John Gould, from *The Illustrated London News*, June 12, 1852.

On this date, the English ornithologist John Gould was born. His identification of Charles Darwin’s finches was pivotal in the development of the theory of evolution presented in The Origin of Species.

When Charles Darwin presented his mammal and bird specimens collected during the voyage of HMS Beagle to the Geological Society of London at their meeting on January 4, 1837, the bird specimens were given to Gould for identification. He set aside his paying work and at the next meeting on January 10 reported that birds from the Galápagos Islands which Darwin had thought were blackbirds, “gross-bills”, and finches were in fact “a series of ground Finches which are so peculiar” as to form “an entirely new group, containing 12 species.” This story made the newspapers.

In March, Darwin met Gould again, learning that his Galápagos “wren” was another species of finch and the mockingbirds he had labelled by island were separate species rather than just varieties, with relatives on the South American mainland.
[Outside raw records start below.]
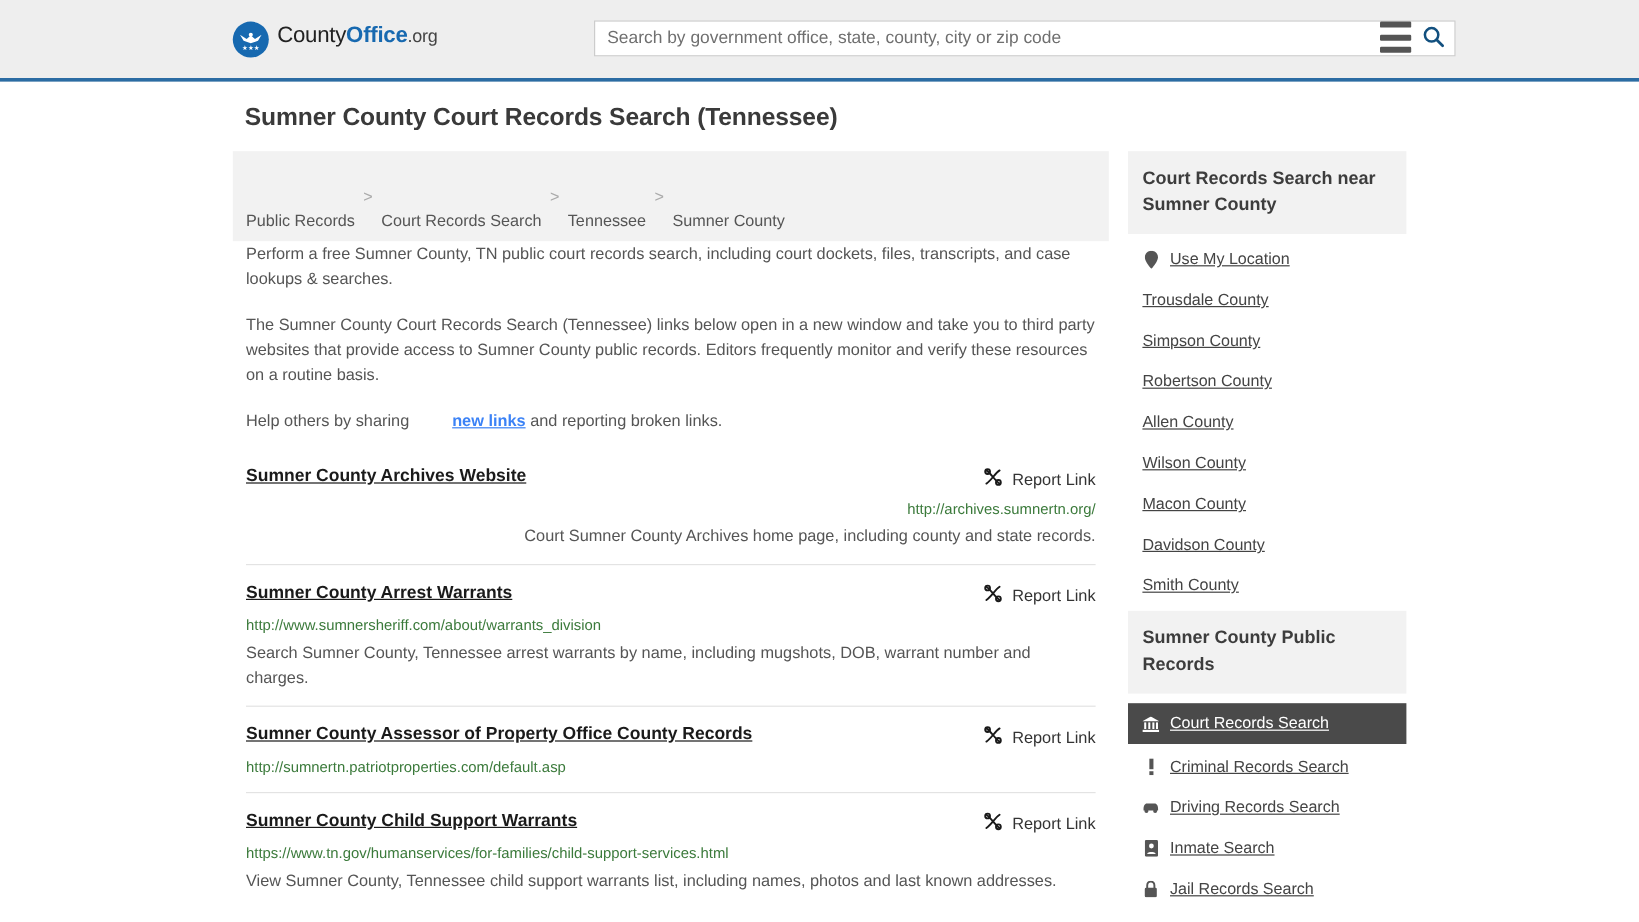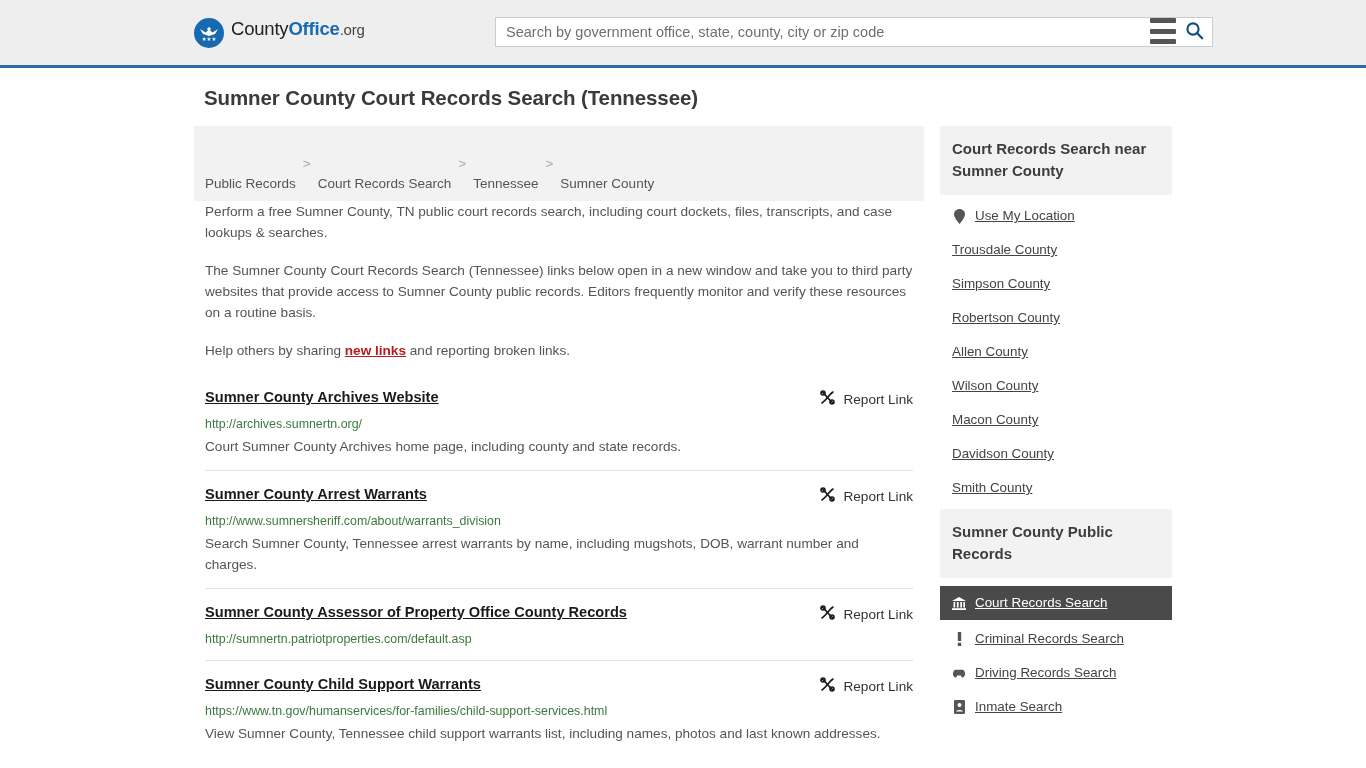"new links" .intro a { color: #b91c1c -> #3b82f6; margin-left: none -> 32px }
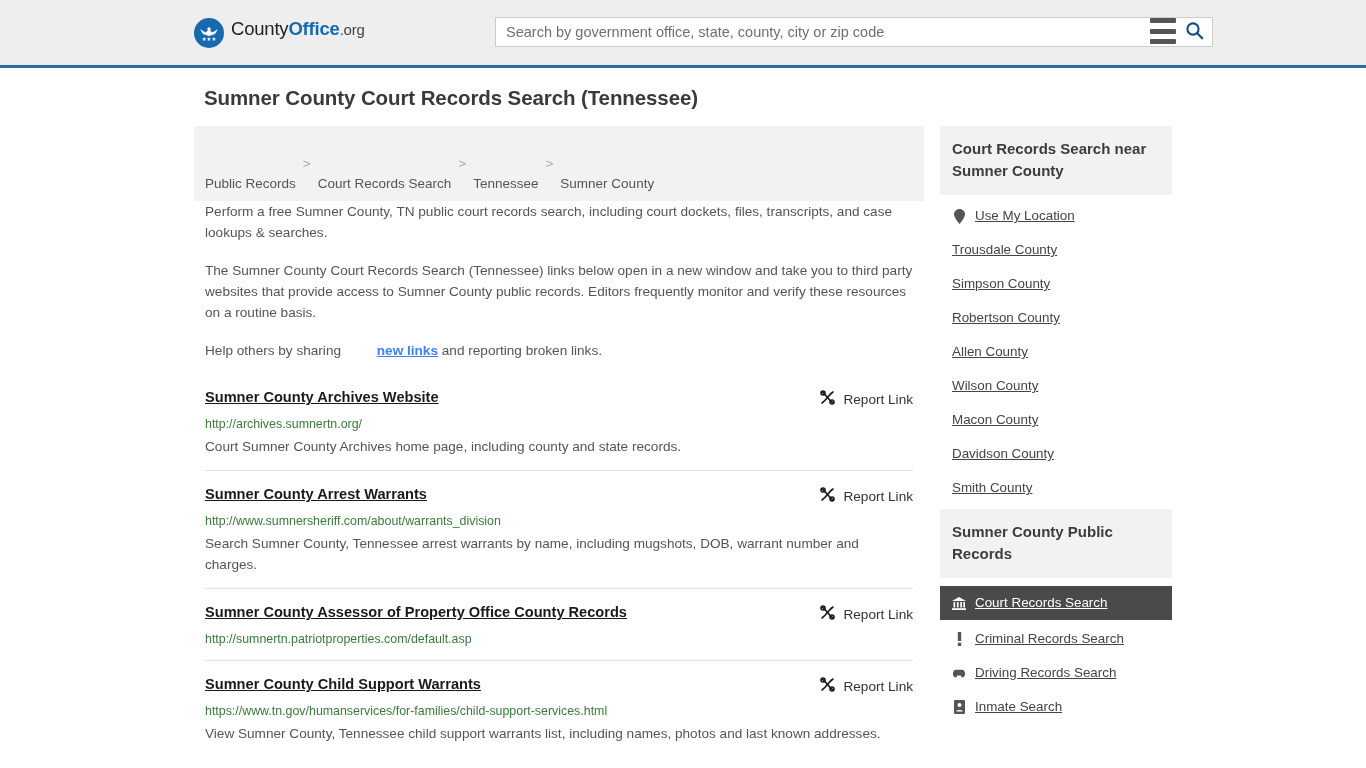"Sumner County Archives Website" .result:first-child { text-align: none -> right }
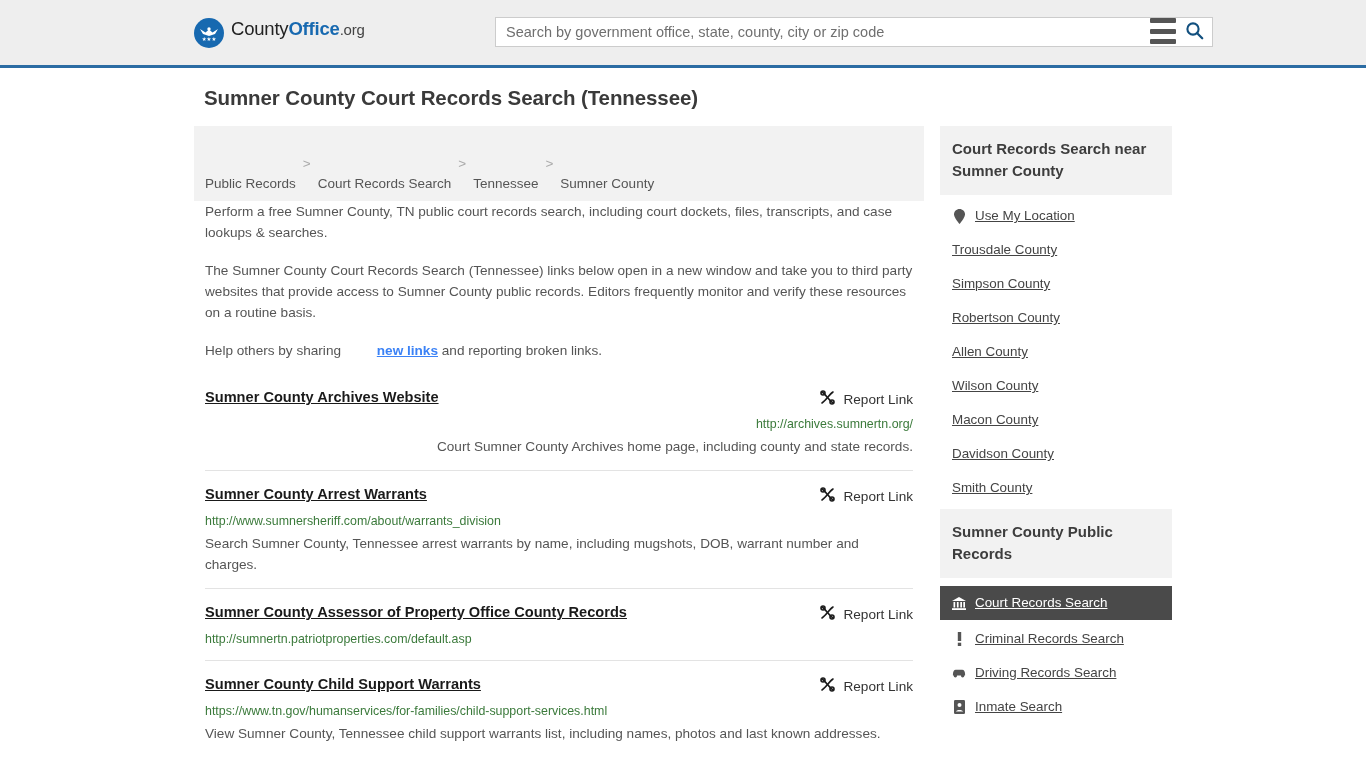"Jail Records Search" a.side-item { html: none -> <a> <span> <svg> <path></path> <rect></rect> </svg> </span> <span>Jail Records Search</span> </a> }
Subsequently Gould advised that the smaller southern Rhea specimen that had been rescued from a Christmas dinner was a separate species, which he named Rhea darwinii, whose territory overlapped with the northern Rheas.

Darwin had not bothered to label his finches by island, but others on the expedition had taken more care. He now sought specimens collected by Captain Robert FitzRoy and crewmen. From them he was able to establish that the species were unique to the islands, an important step on the development of his theory of evolution. Gould’s work on the birds was published as Part 3 of The Zoology of the Voyage of HMS Beagle, under the Command of Captain FitzRoy, during the Years 1832 to 1836, edited by Charles Darwin and published in five volumes between 1838 and 1842.

During his life, Gould produced 41 lavishly illustrated volumes on birds from all over the world, containing in all about 3,000 plates, all lithographed and hand-painted. Of these, his Birds of Australia was particularly significant (1840-69) as the first comprehensive record of the continent’s birds and mammals. With its plates of the birds were descriptions and notes on their distribution and adaptation to the environment.